# WHAT THE TASK ASKS:
Copy, word for word, the opening line of the data and each line after it until the line that contains "solid;border-color:#fff #606060 #606060", which is included. Leave the pictures out.

# PROVIDED ENTRIES:
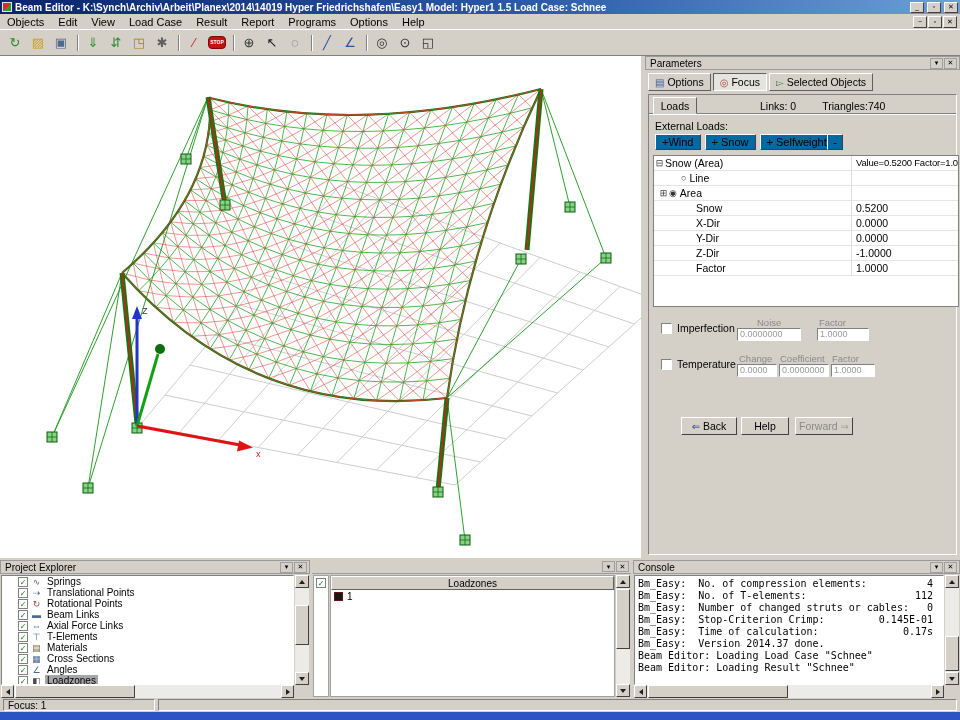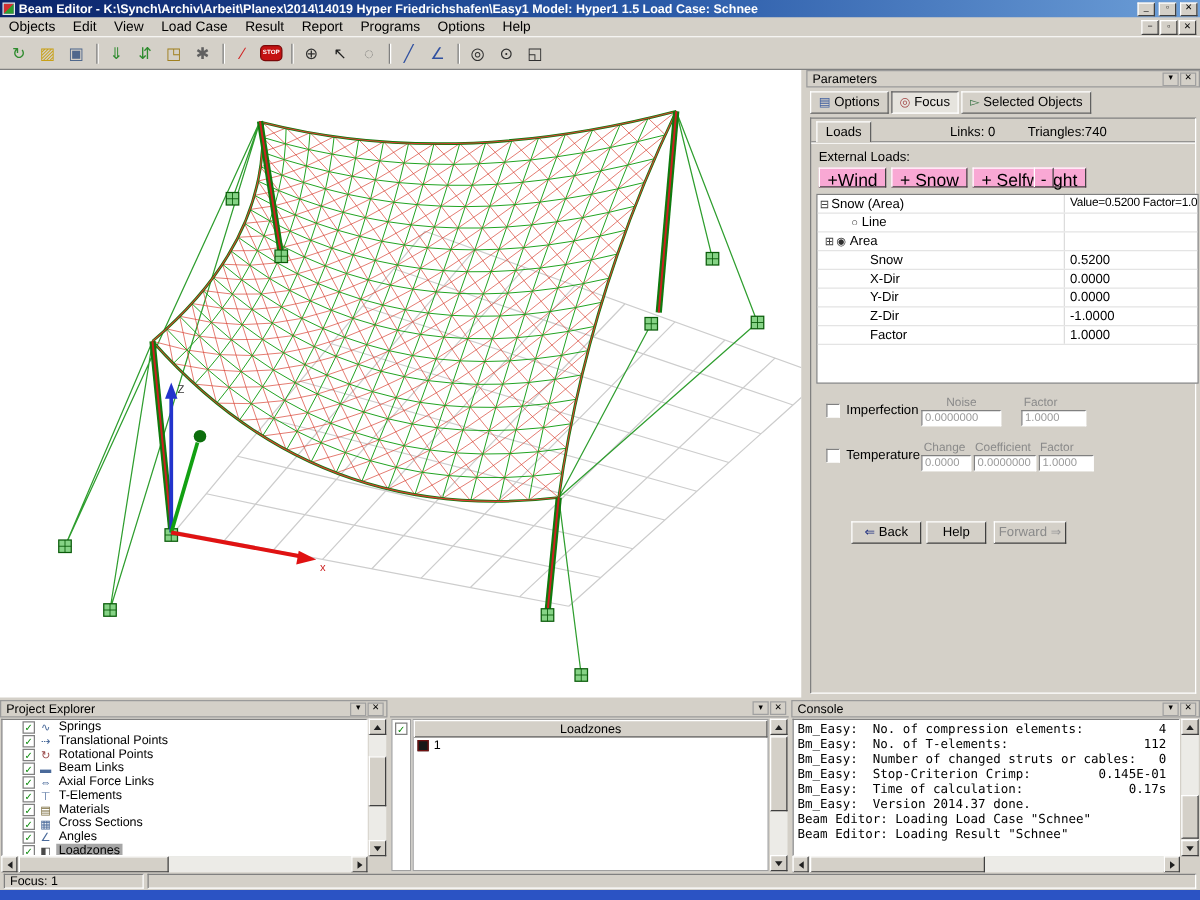--- a/index.html
+++ b/index.html
@@ -41,21 +41,21 @@
   #ptabs{position:absolute;left:2px;top:16px;height:20px;display:flex;gap:2px;padding:1px;}
   .ptab{display:flex;align-items:center;gap:3px;padding:1px 6px;font-size:10.5px;background:#d4d0c8;border:1px solid;border-color:#fff #606060 #606060 #fff;}
   .ptab.active{border-color:#606060 #fff #fff #606060;background:#e6e4de;}
   .ptabicon{font-size:10px;}
   #pbody{position:absolute;left:3px;right:3px;top:38px;bottom:3px;border:1px solid;border-color:#808080 #fff #fff #808080;background:#d4d0c8;}
   #loads-tab{position:absolute;left:4px;top:2px;width:44px;height:17px;background:#d4d0c8;border:1px solid;border-color:#fff #606060 #d4d0c8 #fff;font-size:10.5px;text-align:center;line-height:16px;}
   #tabline{position:absolute;left:0;right:0;top:19px;border-top:1px solid #fff;box-shadow:0 -1px 0 #808080;}
   #counts{position:absolute;left:95px;top:5px;display:flex;gap:26px;font-size:10.5px;margin-left:16px;}
   #extlabel{position:absolute;left:6px;top:25px;font-size:10.5px;}
   #loadbtns{position:absolute;left:6px;top:39px;display:flex;gap:4px;}
-  .btn3d{background:#f9a8d4;border:1px solid;border-color:#fff #404040 #404040 #fff;font-size:14px;padding:1px 6px;height:16px;}
+  .btn3d{background:#0369a1;border:1px solid;border-color:#fff #404040 #404040 #fff;font-size:11px;padding:1px 6px;height:16px;}
   #minusbtn{position:absolute;left:178px;top:39px;width:16px;height:16px;padding:0;}
   #proptable{position:absolute;left:4px;top:60px;width:306px;height:152px;background:#fff;border:1px solid #808080;overflow:hidden;}
   .prow{position:relative;display:flex;align-items:center;height:15px;border-bottom:1px solid #e4e4e4;font-size:10.5px;}
   .prow .pexp{width:11px;font-size:9px;text-align:center;color:#404040;}
   .prow .pradio{font-size:9px;padding-right:3px;color:#303030;}
   .prow .plabel{white-space:nowrap;}
   .prow .pval{position:absolute;left:197px;right:0;top:0;bottom:0;border-left:1px solid #dcdcdc;padding-left:4px;line-height:14px;white-space:nowrap;}
   .prow .pindent{flex:none;display:inline-block;}
   .phdr .phval{font-size:9.5px;letter-spacing:-0.2px;}
   .grouplabel{position:absolute;font-size:9.5px;color:#8a8a8a;}
@@ -99,21 +99,21 @@
   .tri-r{width:0;height:0;border-top:3px solid transparent;border-bottom:3px solid transparent;border-left:4px solid #202020;}
   .vsb .thumb{position:absolute;left:0;width:14px;background:#d4d0c8;border:1px solid;border-color:#fff #404040 #404040 #fff;}
   .hsb{position:absolute;height:13px;background:#ecebe7;}
   .hsb .sbtn{position:absolute;top:0;width:13px;height:13px;background:#d4d0c8;border:1px solid;border-color:#fff #404040 #404040 #fff;display:flex;align-items:center;justify-content:center;padding:0;}
   .hsb .sbtn.lf{left:0;} .hsb .sbtn.rt{right:0;}
   .hsb .thumb{position:absolute;top:0;height:13px;background:#d4d0c8;border:1px solid;border-color:#fff #404040 #404040 #fff;}
 
   
   #statusbar{position:absolute;left:0;top:698px;width:960px;height:14px;background:#d4d0c8;display:flex;gap:3px;padding:1px 3px;}
   .scell{border:1px solid;border-color:#808080 #fff #fff #808080;font-size:10px;line-height:11px;padding:0 4px;}
-  #statusbar .c1{width:112px;}
+  #statusbar .c1{width:152px;}
   #statusbar .c2{flex:1;}
   #taskbar{position:absolute;left:0;top:712px;width:960px;height:8px;background:#2b53c4;}
 </style>
 </head>
 <body>
 
 <div id="screen">
 
   <div id="titlebar">
     <span class="appicon"></span>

# ANSWER SECTION:
--- a/index.html
+++ b/index.html
@@ -41,21 +41,21 @@
   #ptabs{position:absolute;left:2px;top:16px;height:20px;display:flex;gap:2px;padding:1px;}
   .ptab{display:flex;align-items:center;gap:3px;padding:1px 6px;font-size:10.5px;background:#d4d0c8;border:1px solid;border-color:#fff #606060 #606060 #fff;}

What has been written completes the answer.